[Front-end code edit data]
============

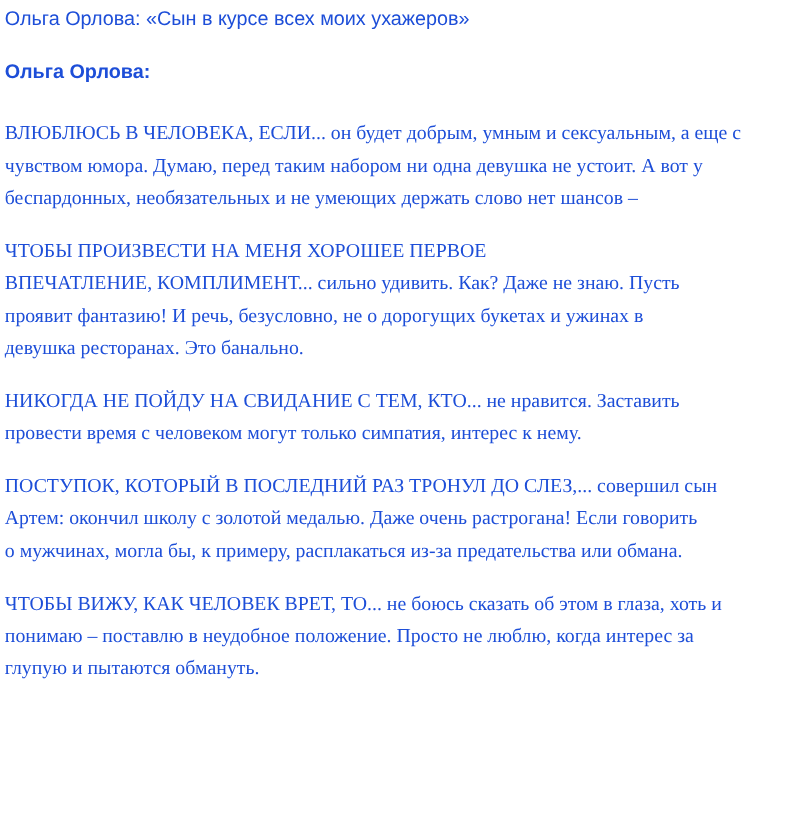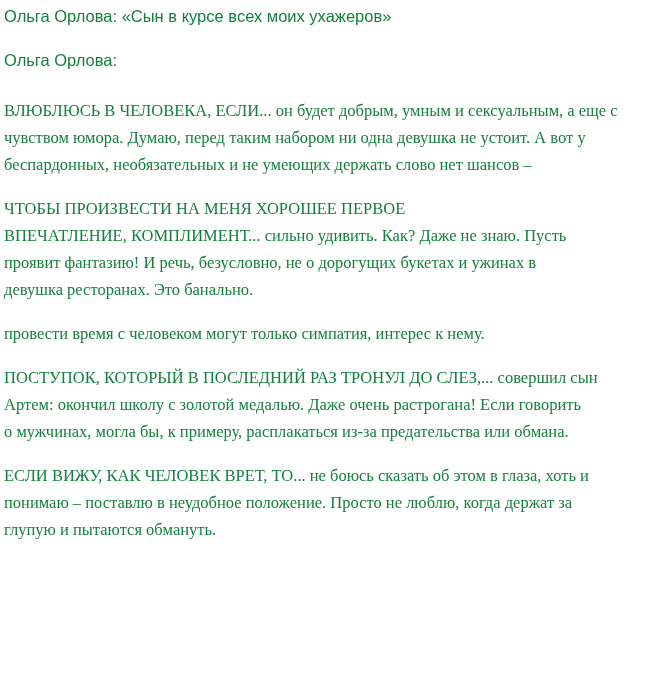"Ольга Орлова: «Сын в курсе" .page { color: #15803d -> #1d4ed8 }
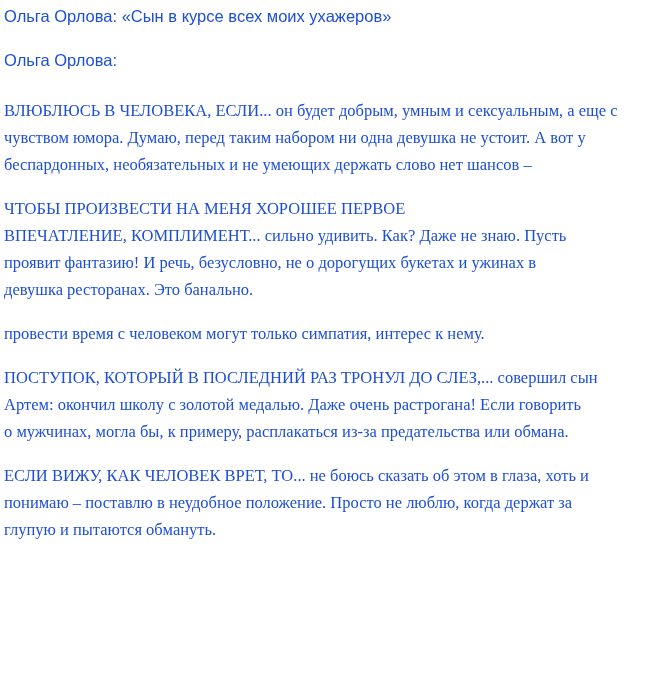"Ольга Орлова:" .author-line { font-weight: 400 -> 700 }
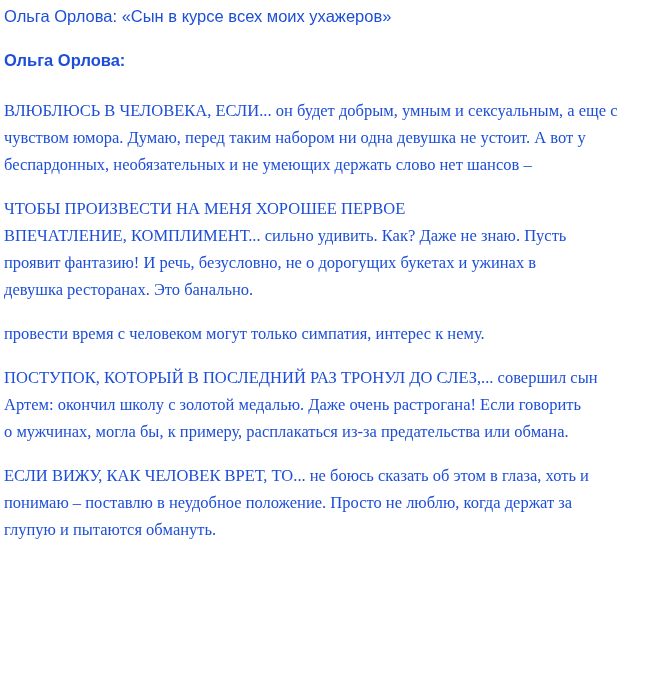"НИКОГДА НЕ ПОЙДУ НА СВИДАНИЕ" div.line { html: none -> <div>НИКОГДА НЕ ПОЙДУ НА СВИДАНИЕ С ТЕМ, КТО... не нравится. Заставить</div> }
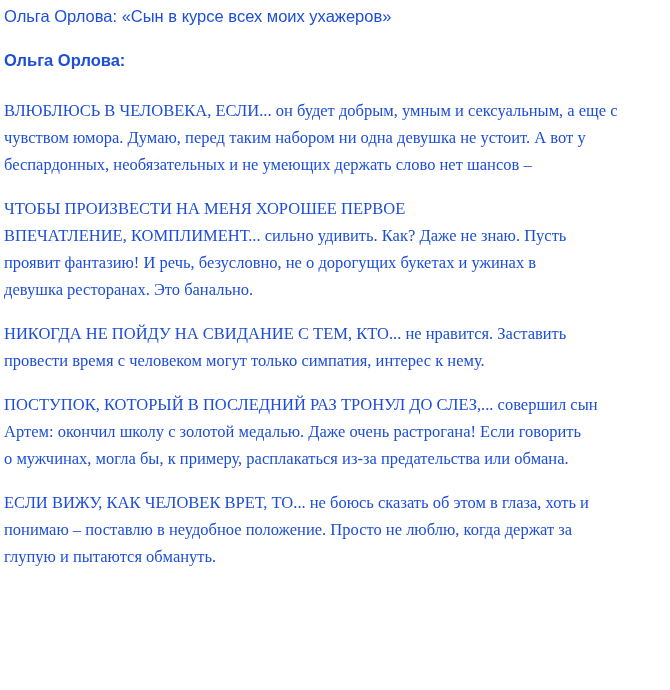"ЕСЛИ ВИЖУ, КАК ЧЕЛОВЕК ВРЕТ," div.line { text: ЕСЛИ -> ЧТОБЫ }
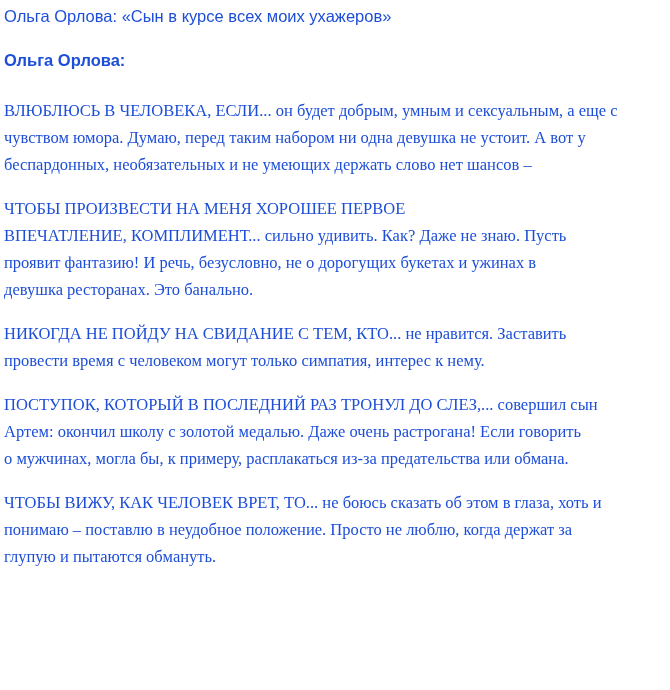"понимаю – поставлю в неудобное" div.line { text: держат -> интерес }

============

EXERCISE OBJECTIVE: Go through the lines above and write each one out verbatim, skipping the pictures.

SOLUTION TO THIS EXERCISE:
"Ольга Орлова: «Сын в курсе" .page { color: #15803d -> #1d4ed8 }
"Ольга Орлова:" .author-line { font-weight: 400 -> 700 }
"НИКОГДА НЕ ПОЙДУ НА СВИДАНИЕ" div.line { html: none -> <div>НИКОГДА НЕ ПОЙДУ НА СВИДАНИЕ С ТЕМ, КТО... не нравится. Заставить</div> }
"ЕСЛИ ВИЖУ, КАК ЧЕЛОВЕК ВРЕТ," div.line { text: ЕСЛИ -> ЧТОБЫ }
"понимаю – поставлю в неудобное" div.line { text: держат -> интерес }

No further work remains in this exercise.